After luncheon, exactly at three o'clock, the carriage was announced to be at the door.

"This is our hour for driving, my dear," said Mrs. Norreys; "you will accompany us?"

But here Rachel ventured to affirm that she was tired, and would rather stay at home; and her husband scorned the notion of a close carriage.

"No, thank you, mother, I stay with Rachel."

"Very well," said Mrs. Norreys, "it does not signify for to-day. Another time I hope your wife will be pleased to accompany Christine and myself in our afternoon drive."

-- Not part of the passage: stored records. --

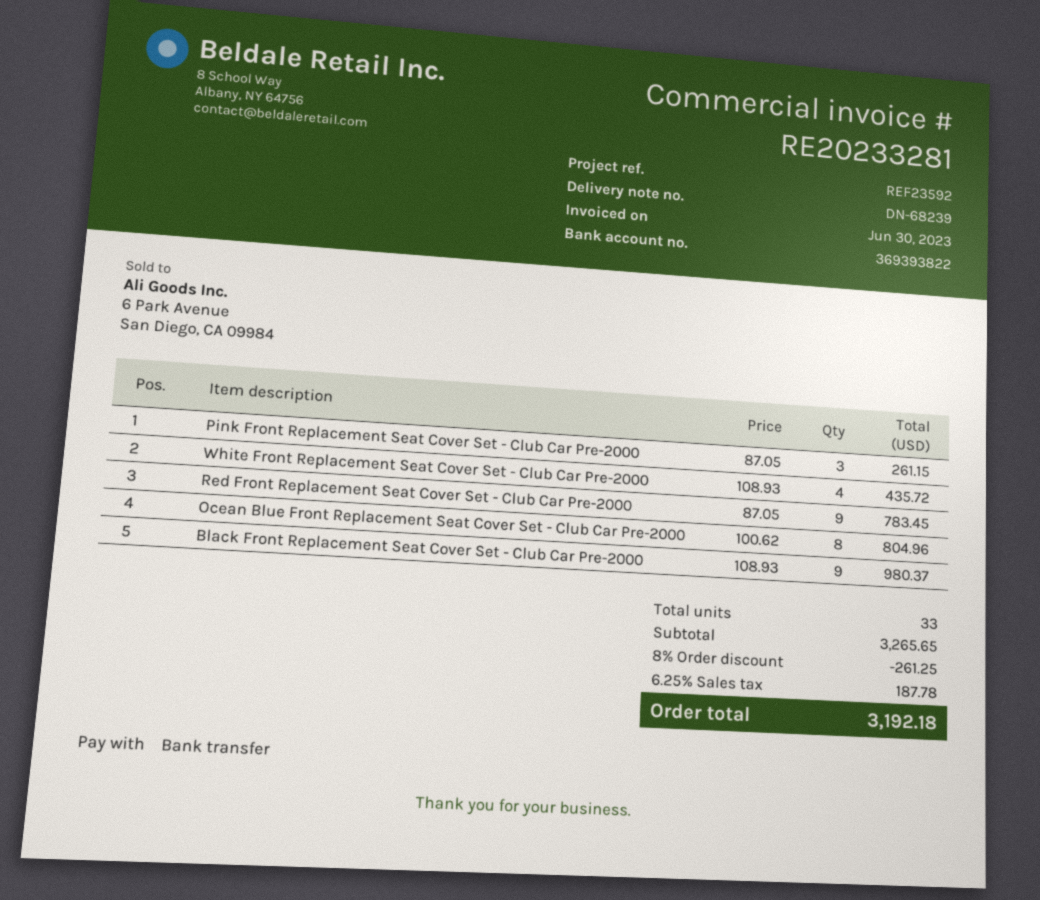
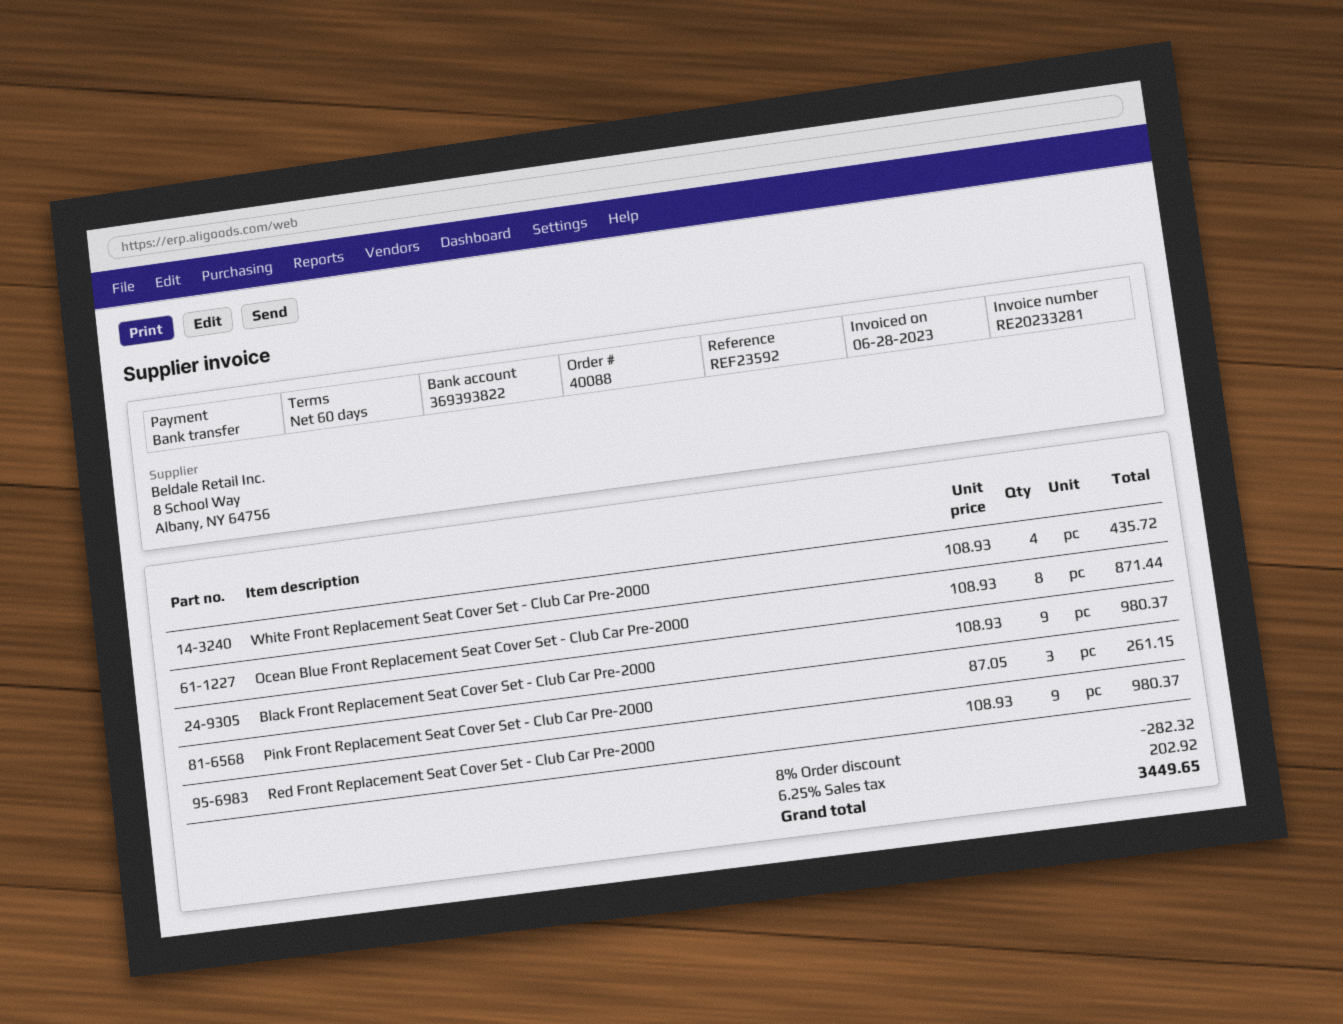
invoice date: 2023-06-30 -> 2023-06-28
Red Front Replacement Seat Cover Set - Club Car Pre-2000: 9 x 87.05 = 783.45 -> 9 x 108.93 = 980.37
Ocean Blue Front Replacement Seat Cover Set - Club Car Pre-2000: 8 x 100.62 = 804.96 -> 8 x 108.93 = 871.44
discount: 8% = 261.25 -> 8% = 282.32
tax: 6.25% = 187.78 -> 6.25% = 202.92
total: 3192.18 -> 3449.65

And then Rachel knew that, hot or cold, wet or dry, that three o'clock drive would be a stereotyped matter of daily discussion between her mother-in-law and herself as long as she remained at the Abbey Lodge. But her afternoon did not pass unpleasantly. She commenced to unpack her boxes, and Raymond actually ventured to put his head in at the bedroom door, and ask if he should help her, with such a pleasant face, and looking so anxious to be made of use, that she could not have repulsed him. And very useful he was, uncording heavy trunks and arranging their contents in her chest of drawers and wardrobe for her; and then having all the empty cases cleared away again, so that her bedroom looked quite home-like and comfortable before Mrs. Norreys and Christine had returned from their drive. And Rachel had sat in an armchair the meanwhile, and directed him where to place the various articles; and he had been amusing her with stories of boardship and sea life, until | | 157 she was surprised to find herself laughing at his humorous fun, and feeling more cheerful than she had done for many a day past. And then, when her boxes were disposed of, he had brought in one of his own, and unpacked thence a number of the presents he had collected for her with so much care from the different places he had visited abroad. As Rachel saw them laid out upon the bed, and thought how much they must have cost, and how their purchaser must have thought of her wherever he was, her pretty white teeth came firmly down upon her trembling lower lip, as she tried to keep back the tears she was too proud to let him see her shed at this proof of his affection for her. But, do what she would, she could not help comparing his faithful remembrance with her own utter disregard of his feelings, and she felt full of compassion for his wasted love, and of humility for her own shortcomings. He did not seem to perceive her mood, however, but bundled his offerings out upon the bed, with the usual carelessness of men for finery, thinking little of them himself, and doubtful now, indeed, whether Rachel would think any more, since she could not value them for his sake. Such a miscellaneous heap, too, as appeared when at last they were all collected together!

There were articles in ivory and sandal-wood from Hong Kong; gauze dresses from Shanghai; carved peach-stone and mother-of-pearl bracelets from Canton; birds of paradise and silver ornaments from Singapore; painted boxes from Burmah; inlaid boxes from Bombay; ostrich feathers from the Cape; coral and lace from Malta; and kind thoughts hovering over each article from everywhere. And when they lay piled upon the coverlet, fans, bracelets, boxes, and card-cases, in one confused mass, all the comment Raymond made upon them, was—

"There they are, Rachel! if you don't like them, throw them away." "Like my love," was in his heart, but he was too generous to say it. As the girl heard his words, she rose from her chair and approached the bed, to admire his offerings.

"They are beautiful; I never saw such a lot of pretty things together before. Thank you, Raymond, so much!" and her husband, being still in a kneeling position on the | | 158 floor, she stooped and kissed him, as she would have kissed any intimate friend who had given her a present. But at her action the colour flew to the young man's face, and he rose hastily from his knees, saying:

"Don't do that again, child—for God's sake!" and left her, surrounded by her new acquisitions, as he spoke.

She was terribly hurt—no less by his words than his manner; and when they next met, felt twice as reserved towards him as she had done before; and he, for his part, seemed almost as if he were afraid that she would repeat the dose, or in some way allude to it. But they did not meet again until it was in the presence of his mother and sister.